==== SUPPLIED DATA

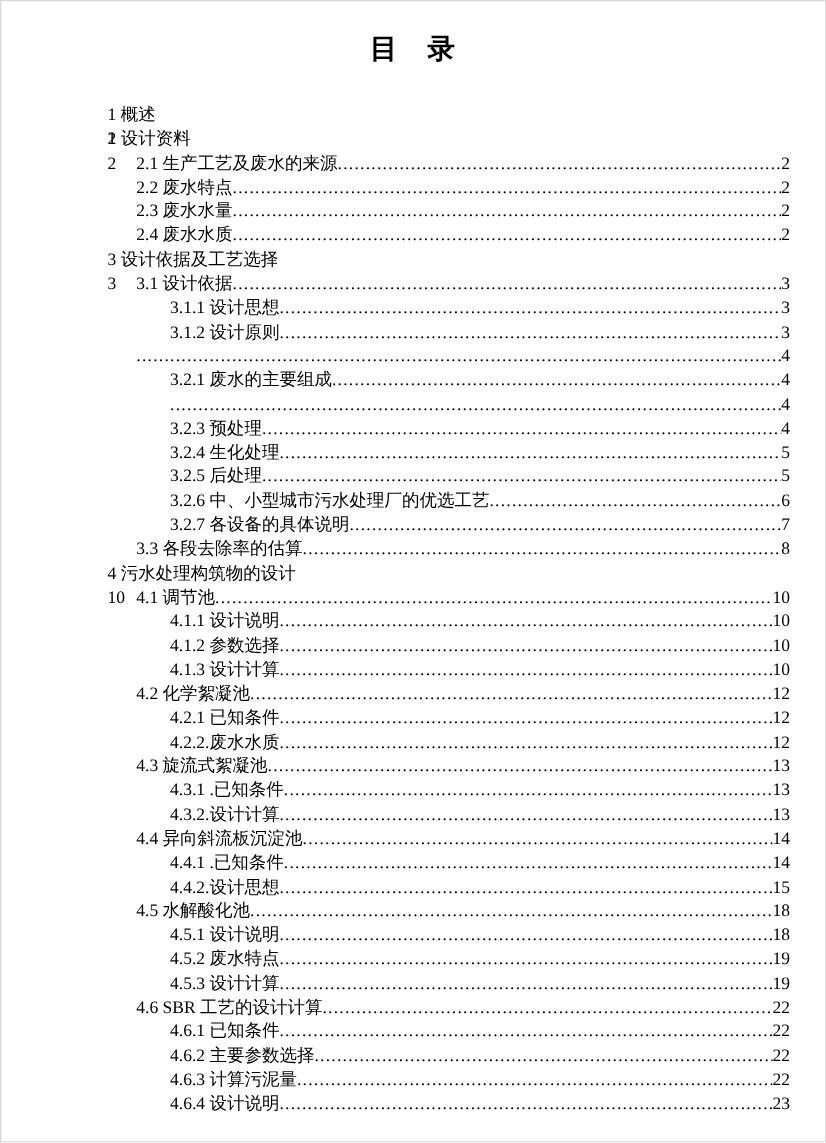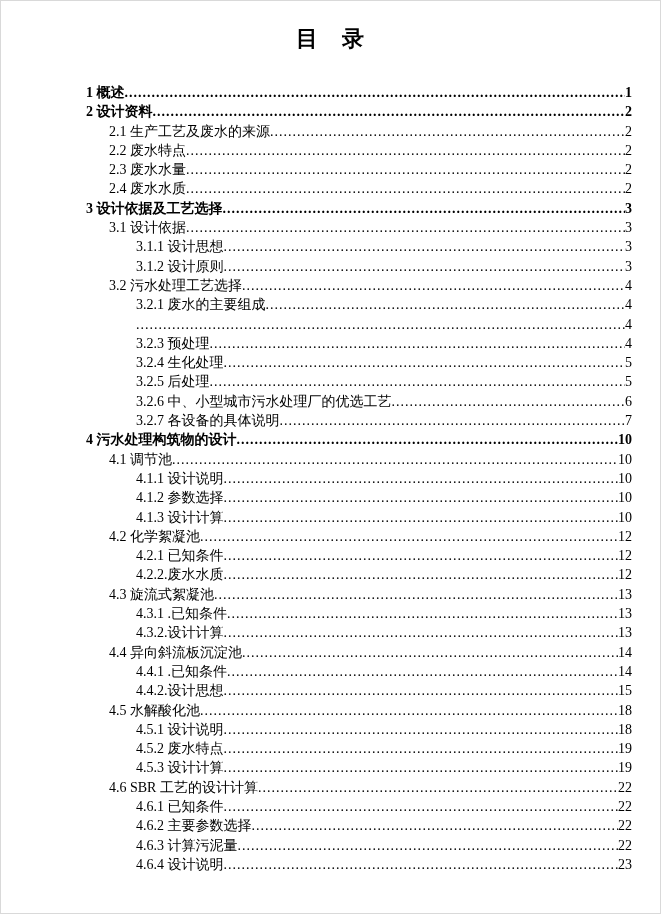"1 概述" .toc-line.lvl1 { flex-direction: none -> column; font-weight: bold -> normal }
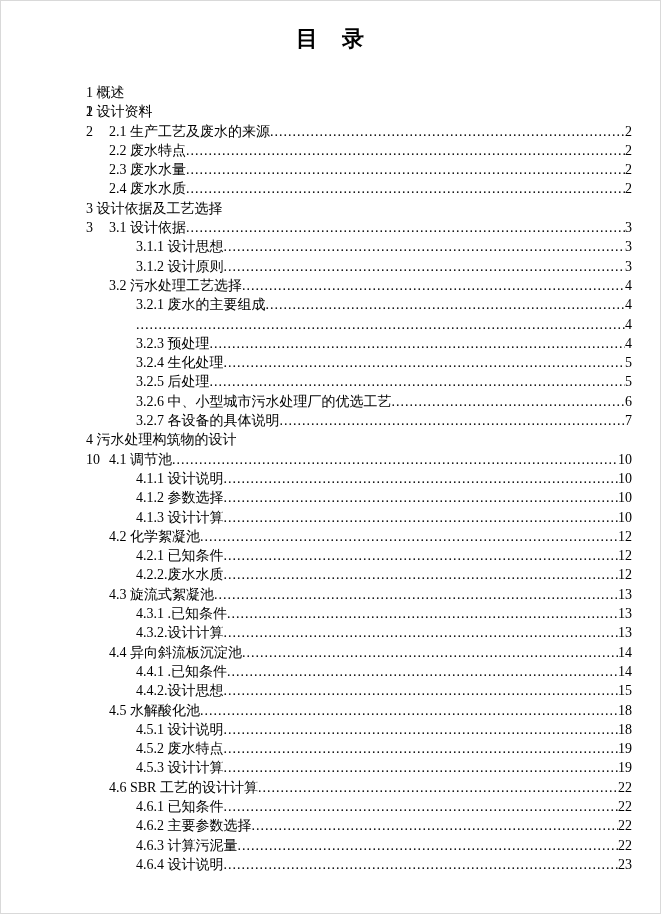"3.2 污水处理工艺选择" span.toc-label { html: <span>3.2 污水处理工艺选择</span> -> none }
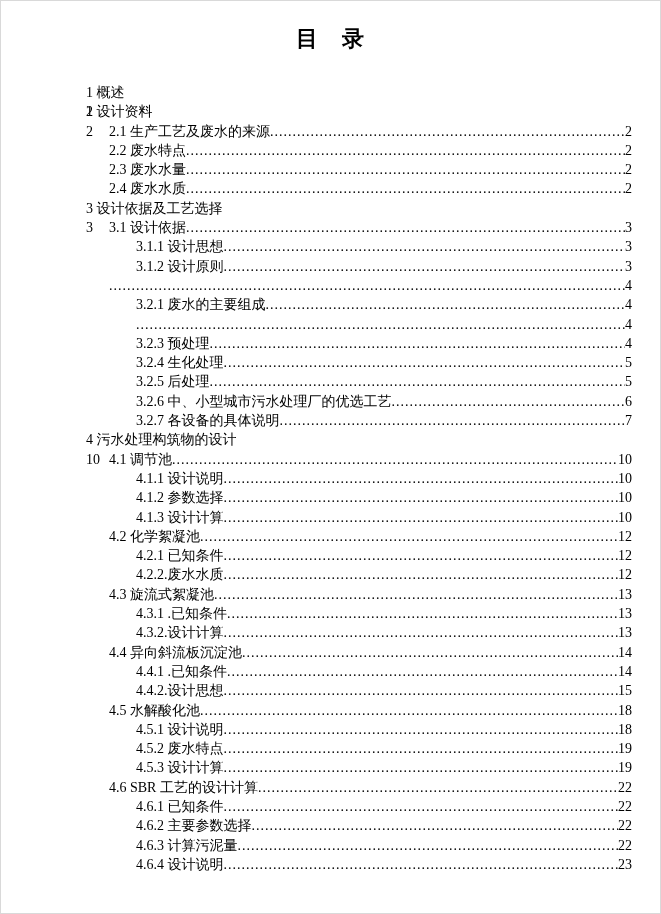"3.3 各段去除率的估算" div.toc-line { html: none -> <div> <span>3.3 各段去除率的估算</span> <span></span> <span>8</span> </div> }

========
==== SUPPLIED DATA

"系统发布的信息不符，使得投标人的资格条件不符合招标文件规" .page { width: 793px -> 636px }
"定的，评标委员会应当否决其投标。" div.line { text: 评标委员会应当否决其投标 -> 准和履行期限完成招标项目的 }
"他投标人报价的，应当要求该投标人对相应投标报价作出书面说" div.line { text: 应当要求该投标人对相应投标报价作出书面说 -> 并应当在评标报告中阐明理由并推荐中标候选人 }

========

# WHAT YOU NEED TO DO
Within the listing above, the stretch from the line with "html: <span>3.2 污水处理工艺选择</span>" down to the line with "html: none ->" is to be given again exactly, end lines included and pictures excluded.

# WORKED SOLUTION
"3.2 污水处理工艺选择" span.toc-label { html: <span>3.2 污水处理工艺选择</span> -> none }
"3.3 各段去除率的估算" div.toc-line { html: none -> <div> <span>3.3 各段去除率的估算</span> <span></span> <span>8</span> </div> }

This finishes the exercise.